With the pictures left out, transcribe exactly the lines from the one with "[51,38,224,63] Tree_Spotters ->" through the end of the data.

### DATASET EXTRACT
****************

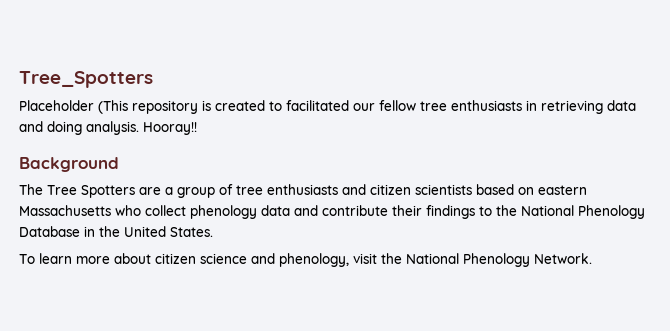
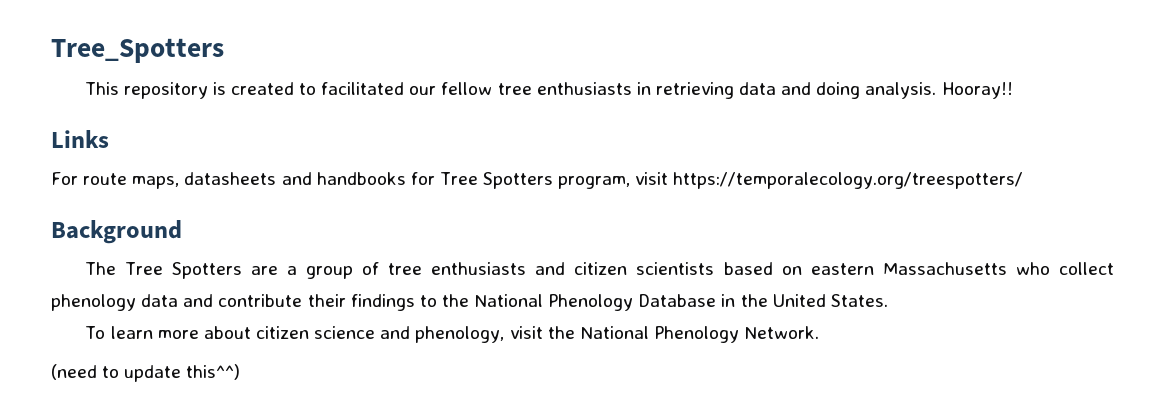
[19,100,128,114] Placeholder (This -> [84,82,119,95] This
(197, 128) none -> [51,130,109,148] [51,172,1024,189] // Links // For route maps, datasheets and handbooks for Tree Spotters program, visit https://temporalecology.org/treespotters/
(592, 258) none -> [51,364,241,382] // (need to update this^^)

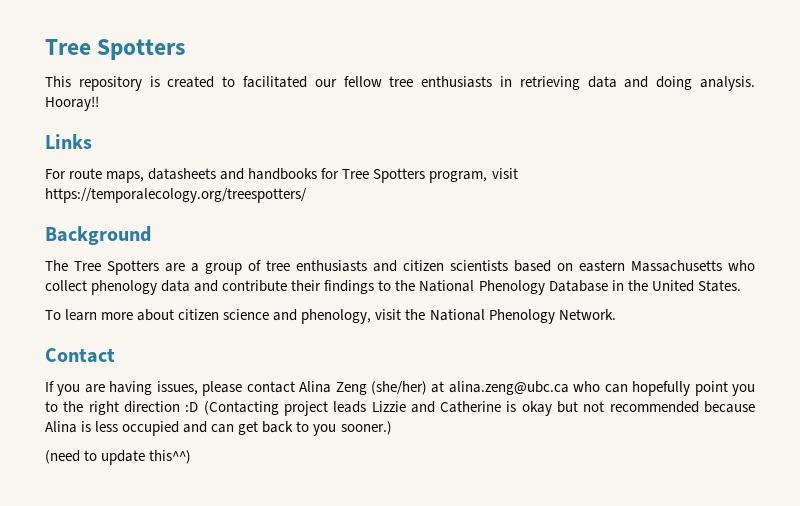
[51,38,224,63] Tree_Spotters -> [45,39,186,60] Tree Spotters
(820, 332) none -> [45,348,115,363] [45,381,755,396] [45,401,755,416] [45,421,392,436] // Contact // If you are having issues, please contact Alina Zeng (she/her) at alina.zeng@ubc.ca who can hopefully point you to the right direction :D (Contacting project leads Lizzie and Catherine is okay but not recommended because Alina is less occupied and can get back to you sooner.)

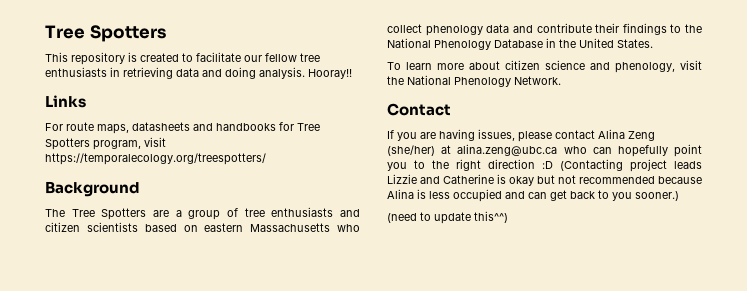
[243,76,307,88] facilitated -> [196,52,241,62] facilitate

****************

### ANSWER
[51,38,224,63] Tree_Spotters -> [45,39,186,60] Tree Spotters
(820, 332) none -> [45,348,115,363] [45,381,755,396] [45,401,755,416] [45,421,392,436] // Contact // If you are having issues, please contact Alina Zeng (she/her) at alina.zeng@ubc.ca who can hopefully point you to the right direction :D (Contacting project leads Lizzie and Catherine is okay but not recommended because Alina is less occupied and can get back to you sooner.)

[243,76,307,88] facilitated -> [196,52,241,62] facilitate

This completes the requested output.